#### Excerpted data:
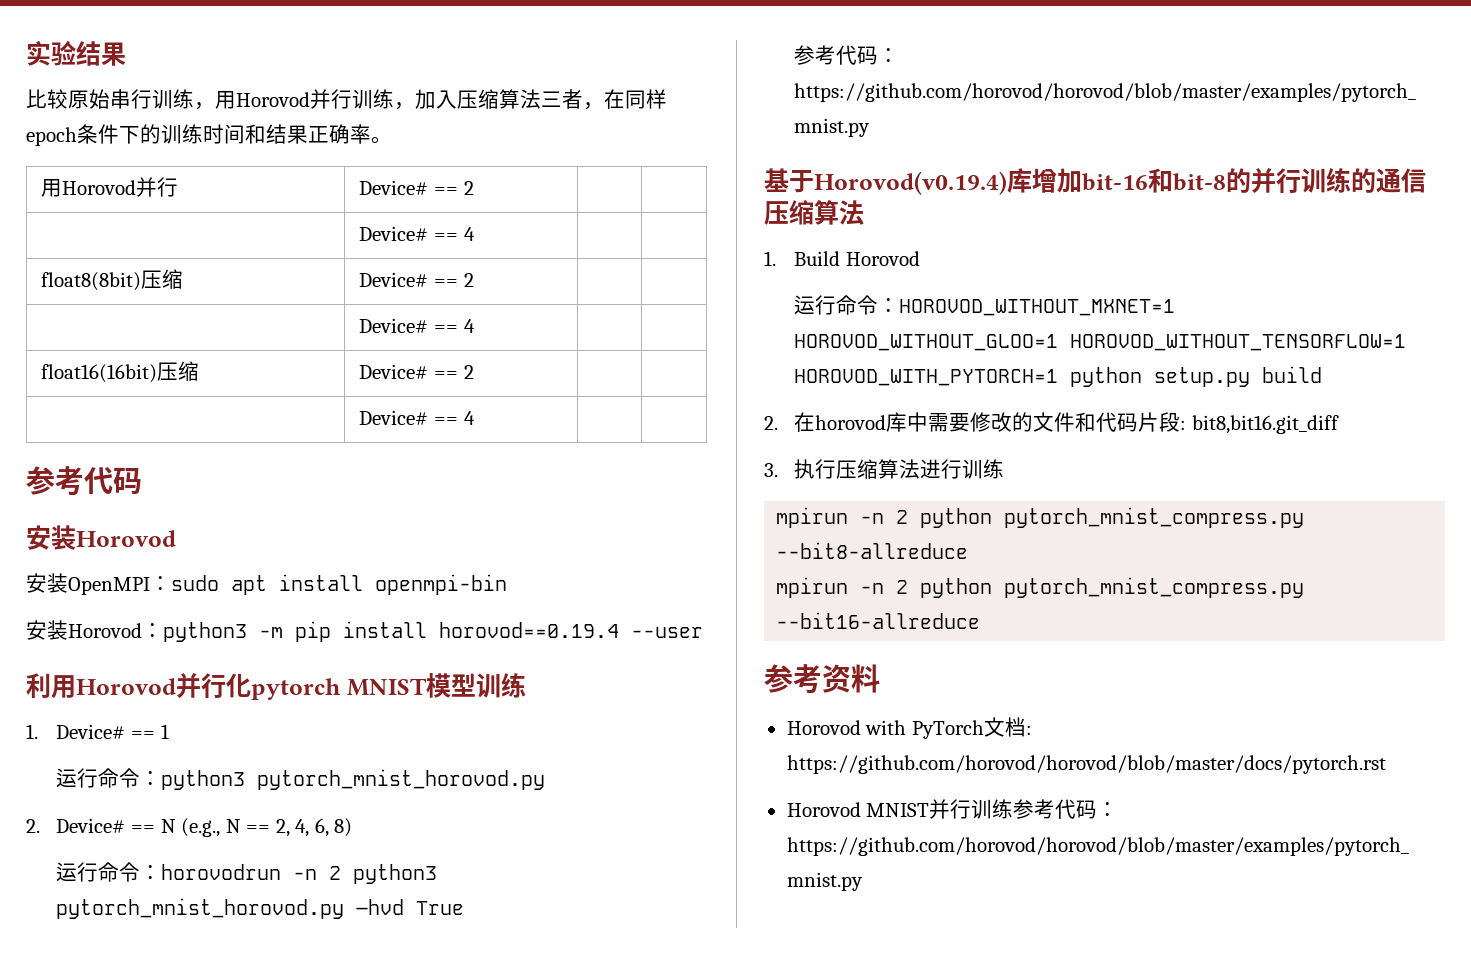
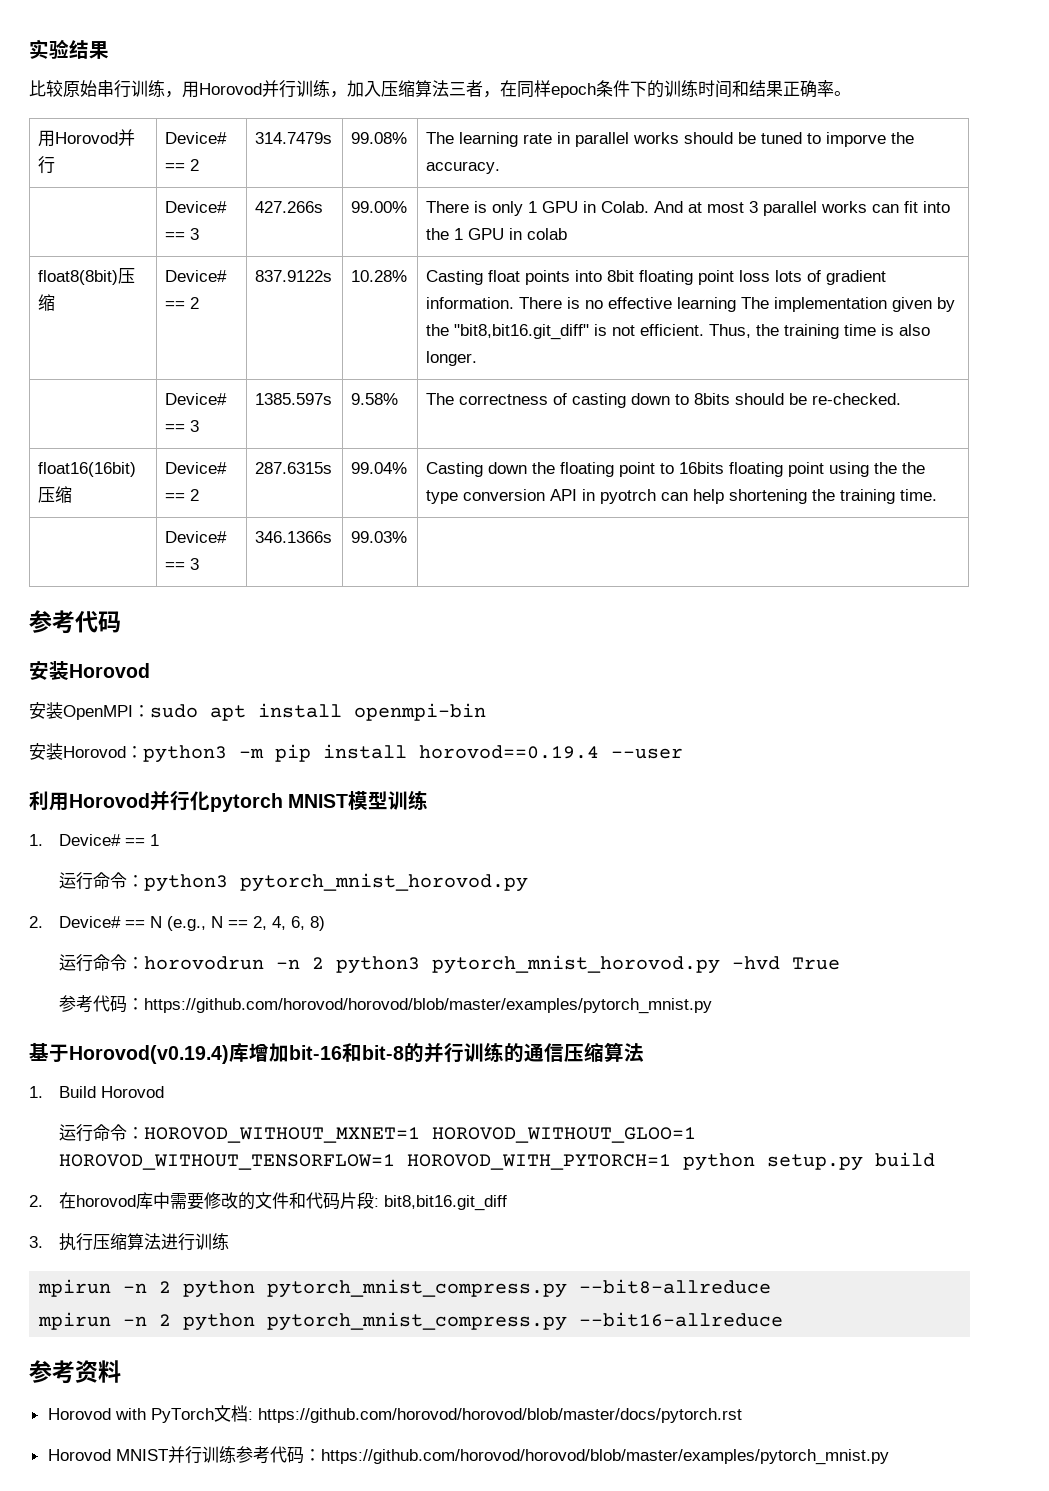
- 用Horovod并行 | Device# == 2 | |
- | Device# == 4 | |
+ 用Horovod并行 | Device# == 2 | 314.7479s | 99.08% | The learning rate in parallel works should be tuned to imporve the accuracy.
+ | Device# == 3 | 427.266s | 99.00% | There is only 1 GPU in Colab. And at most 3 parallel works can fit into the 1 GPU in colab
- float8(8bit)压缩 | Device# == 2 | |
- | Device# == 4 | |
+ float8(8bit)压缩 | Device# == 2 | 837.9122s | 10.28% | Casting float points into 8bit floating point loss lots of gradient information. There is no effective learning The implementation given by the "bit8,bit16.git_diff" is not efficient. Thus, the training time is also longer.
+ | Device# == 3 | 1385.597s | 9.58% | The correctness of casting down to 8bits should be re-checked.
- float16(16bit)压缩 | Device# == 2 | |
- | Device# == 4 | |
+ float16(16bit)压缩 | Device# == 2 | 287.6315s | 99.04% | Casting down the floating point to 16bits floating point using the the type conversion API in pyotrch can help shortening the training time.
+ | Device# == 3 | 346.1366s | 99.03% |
...
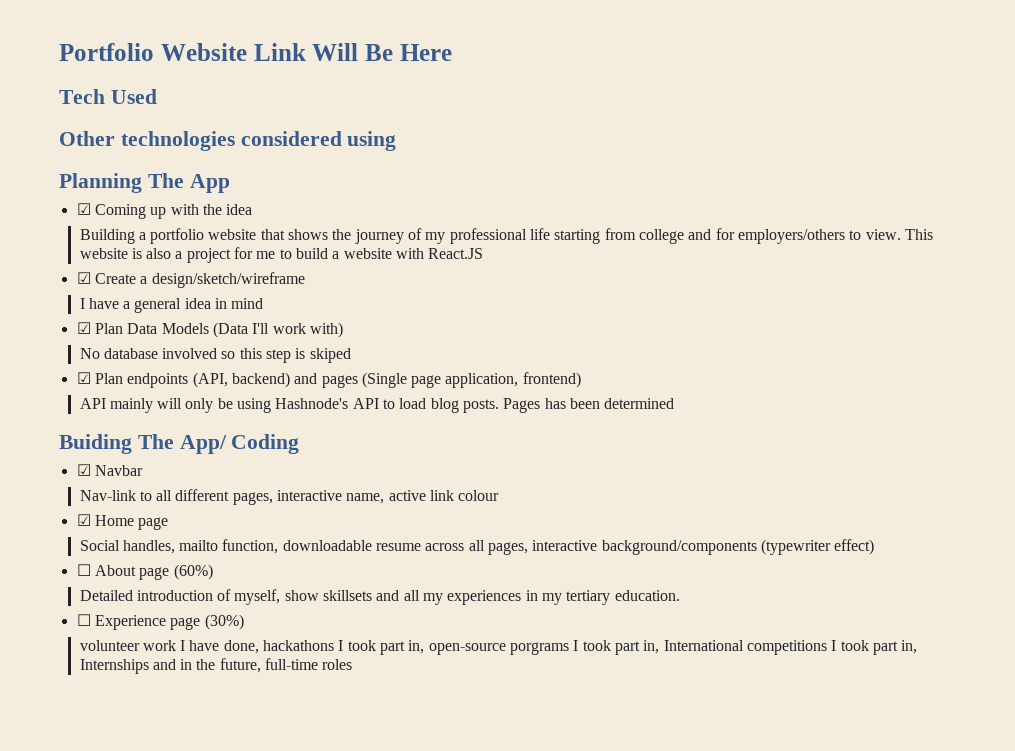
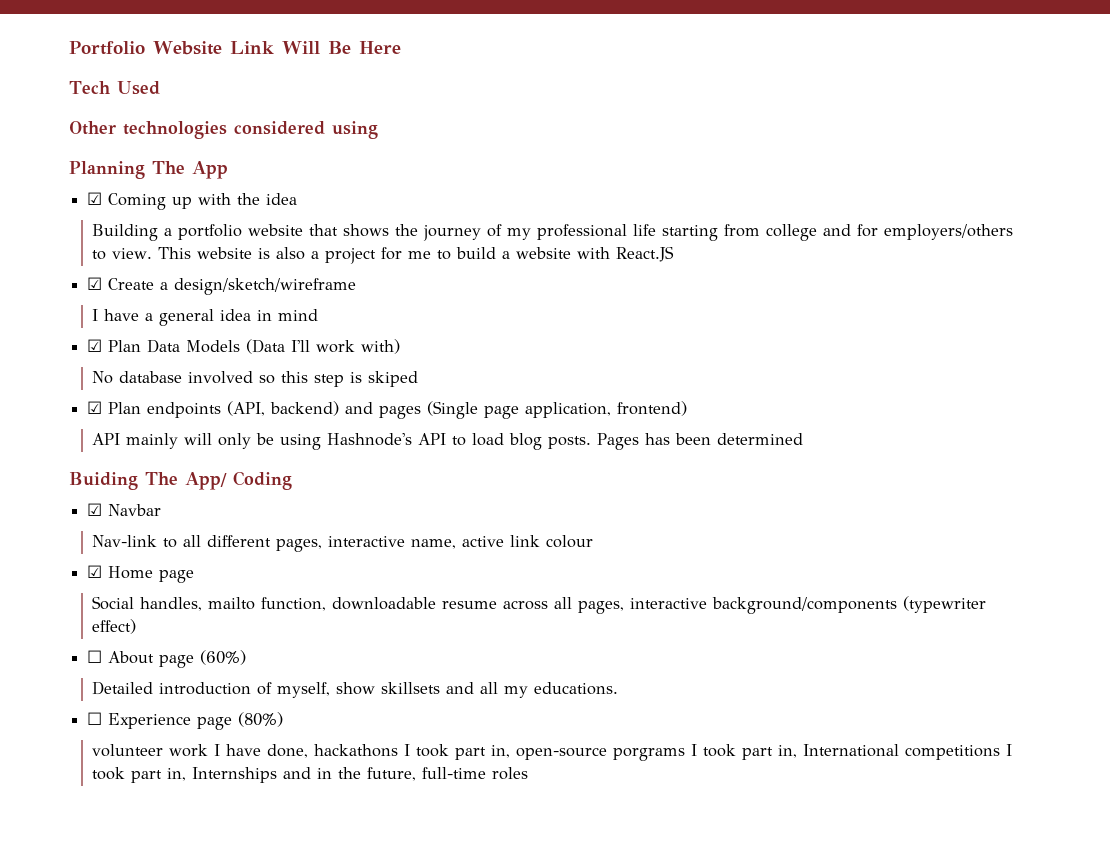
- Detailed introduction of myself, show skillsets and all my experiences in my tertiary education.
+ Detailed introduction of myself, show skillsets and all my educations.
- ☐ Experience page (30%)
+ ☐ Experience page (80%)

#### Exercise details:
Each line with the word "用Horovod并行" in the records above belongs in the result; copy all of them.

#### Response below:
- 用Horovod并行 | Device# == 2 | |
+ 用Horovod并行 | Device# == 2 | 314.7479s | 99.08% | The learning rate in parallel works should be tuned to imporve the accuracy.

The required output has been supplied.